ReMCA: A Reconfigurable Multi-Core Architecture for Full RNS Variant of BFV Homomorphic Evaluation

Fully homomorphic encryption (FHE) allows arbitrary computation on encrypted data and thus has potential in privacy-preserving computing. However, efficiency is still the bottleneck. In this paper we present an area-efficient and highly unified reconfigurable multi-core architecture (named ReMCA) for full Residue Number System (RNS) variant of Fan-Vercauteren variant of Brakerski's scheme (RNS-BFV), which employs a variable number of reconfigurable processing elements (PEs) and RNS channels. The PE unit can be flexibly configured as NTT, INTT or modular multiplier, thereby avoiding the need of other extra computational units. To reduce the computational complexity, ReMCA merges the pre/post-processing into NTT/INTT and unifies the read/write structure of NTT and INTT. Also, a conflict-free memory access pattern that doesn't need separate bit-reversal operation is proposed to optimize the memory access.

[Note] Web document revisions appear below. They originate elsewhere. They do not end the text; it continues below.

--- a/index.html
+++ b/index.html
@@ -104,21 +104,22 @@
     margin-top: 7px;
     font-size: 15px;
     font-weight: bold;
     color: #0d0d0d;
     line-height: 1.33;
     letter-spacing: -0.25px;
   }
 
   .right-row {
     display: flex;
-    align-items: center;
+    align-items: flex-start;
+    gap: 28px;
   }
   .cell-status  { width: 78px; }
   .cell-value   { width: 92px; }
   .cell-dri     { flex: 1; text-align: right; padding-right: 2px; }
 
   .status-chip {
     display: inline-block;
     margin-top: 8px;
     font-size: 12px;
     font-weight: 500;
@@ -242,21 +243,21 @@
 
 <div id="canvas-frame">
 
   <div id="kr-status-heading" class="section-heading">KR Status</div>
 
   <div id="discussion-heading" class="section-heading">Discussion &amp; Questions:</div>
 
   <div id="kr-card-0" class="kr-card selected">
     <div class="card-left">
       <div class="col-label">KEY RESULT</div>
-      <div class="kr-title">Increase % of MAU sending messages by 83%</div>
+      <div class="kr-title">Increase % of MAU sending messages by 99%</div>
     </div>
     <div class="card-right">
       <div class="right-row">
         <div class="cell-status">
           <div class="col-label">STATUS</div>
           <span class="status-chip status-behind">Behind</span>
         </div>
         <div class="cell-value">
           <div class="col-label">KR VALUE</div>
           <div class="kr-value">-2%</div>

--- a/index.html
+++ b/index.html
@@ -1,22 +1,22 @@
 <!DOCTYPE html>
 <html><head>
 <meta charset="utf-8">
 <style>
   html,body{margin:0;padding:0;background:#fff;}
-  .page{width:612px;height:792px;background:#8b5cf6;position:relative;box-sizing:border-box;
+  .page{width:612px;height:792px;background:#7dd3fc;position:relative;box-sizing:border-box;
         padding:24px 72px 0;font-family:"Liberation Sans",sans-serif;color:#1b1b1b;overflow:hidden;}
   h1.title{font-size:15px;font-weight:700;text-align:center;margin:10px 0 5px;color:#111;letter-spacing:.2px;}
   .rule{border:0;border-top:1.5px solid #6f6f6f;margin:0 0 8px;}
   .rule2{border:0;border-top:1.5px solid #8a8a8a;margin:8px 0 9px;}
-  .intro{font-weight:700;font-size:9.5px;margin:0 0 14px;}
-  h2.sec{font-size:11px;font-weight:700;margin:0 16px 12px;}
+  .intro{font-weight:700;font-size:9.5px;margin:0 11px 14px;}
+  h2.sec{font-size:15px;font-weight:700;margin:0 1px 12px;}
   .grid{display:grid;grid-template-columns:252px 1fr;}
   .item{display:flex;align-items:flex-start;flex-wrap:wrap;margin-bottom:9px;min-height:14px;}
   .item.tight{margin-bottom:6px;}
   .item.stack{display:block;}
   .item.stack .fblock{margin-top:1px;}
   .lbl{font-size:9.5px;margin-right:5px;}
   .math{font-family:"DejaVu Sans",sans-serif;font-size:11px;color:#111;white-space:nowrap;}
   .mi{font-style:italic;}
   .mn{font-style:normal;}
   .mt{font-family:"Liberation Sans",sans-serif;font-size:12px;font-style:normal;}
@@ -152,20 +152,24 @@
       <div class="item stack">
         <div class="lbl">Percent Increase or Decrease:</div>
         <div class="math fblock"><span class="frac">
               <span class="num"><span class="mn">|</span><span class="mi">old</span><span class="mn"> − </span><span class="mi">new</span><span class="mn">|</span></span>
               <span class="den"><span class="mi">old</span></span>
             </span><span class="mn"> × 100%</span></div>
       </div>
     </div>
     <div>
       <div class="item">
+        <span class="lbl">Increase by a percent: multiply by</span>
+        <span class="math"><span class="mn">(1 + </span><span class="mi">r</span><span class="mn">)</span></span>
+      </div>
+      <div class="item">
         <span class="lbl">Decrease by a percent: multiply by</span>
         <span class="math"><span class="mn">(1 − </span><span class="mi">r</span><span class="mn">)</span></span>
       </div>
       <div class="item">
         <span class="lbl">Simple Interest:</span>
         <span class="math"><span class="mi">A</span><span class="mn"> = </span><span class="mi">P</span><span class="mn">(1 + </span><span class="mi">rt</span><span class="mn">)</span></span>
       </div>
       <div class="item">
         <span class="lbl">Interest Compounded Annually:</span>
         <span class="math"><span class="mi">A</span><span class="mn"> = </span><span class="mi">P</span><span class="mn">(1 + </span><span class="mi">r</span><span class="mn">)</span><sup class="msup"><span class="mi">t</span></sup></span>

Furthermore, targeting different computational requirements, a unified hardware architecture mapping model and data memory organization model are introduced, and all the computing units that RNS-BFV involved are optimized and mapped on ReMCA. ReMCA is evaluated on a Xilinx Virtex-7 FPGA platform. Running at 250MHz, it can perform 2260 homomorphic multiplication per second. When normalized to the same parameter set, the throughput and Area-Time-Products (ATPs) of ReMCA achieve 1.45x similar to 5.51x and 1.58x similar to 5.12 x improvements.